**** Entries provided
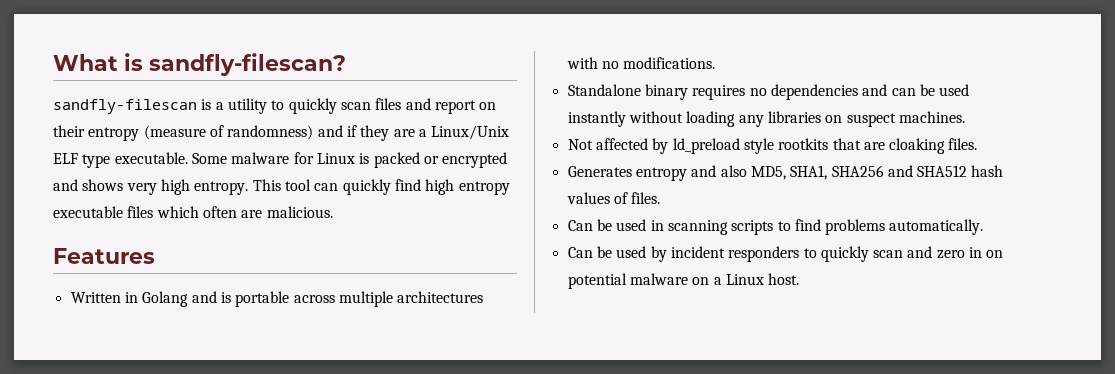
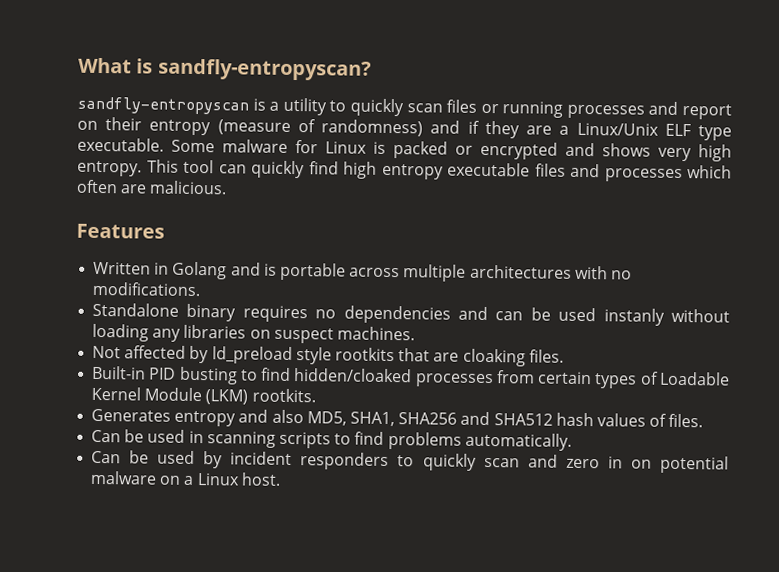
- What is sandfly-filescan?
- sandfly-filescan is a utility to quickly scan files and report on their entropy (measure of randomness) and if they are a Linux/Unix ELF type executable.
+ What is sandfly-entropyscan?
+ sandfly-entropyscan is a utility to quickly scan files or running processes and report on their entropy (measure of randomness) and if they are a Linux/Unix ELF type executable.
- This tool can quickly find high entropy executable files which often are malicious.
+ This tool can quickly find high entropy executable files and processes which often are malicious.
- Standalone binary requires no dependencies and can be used instantly without loading any libraries on suspect machines.
+ Standalone binary requires no dependencies and can be used instanly without loading any libraries on suspect machines.
+ Built-in PID busting to find hidden/cloaked processes from certain types of Loadable Kernel Module (LKM) rootkits.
********
(Task objective) Return every line of the material in which the word "executable" is found.

(Exercise output)
- sandfly-filescan is a utility to quickly scan files and report on their entropy (measure of randomness) and if they are a Linux/Unix ELF type executable.
+ sandfly-entropyscan is a utility to quickly scan files or running processes and report on their entropy (measure of randomness) and if they are a Linux/Unix ELF type executable.
- This tool can quickly find high entropy executable files which often are malicious.
+ This tool can quickly find high entropy executable files and processes which often are malicious.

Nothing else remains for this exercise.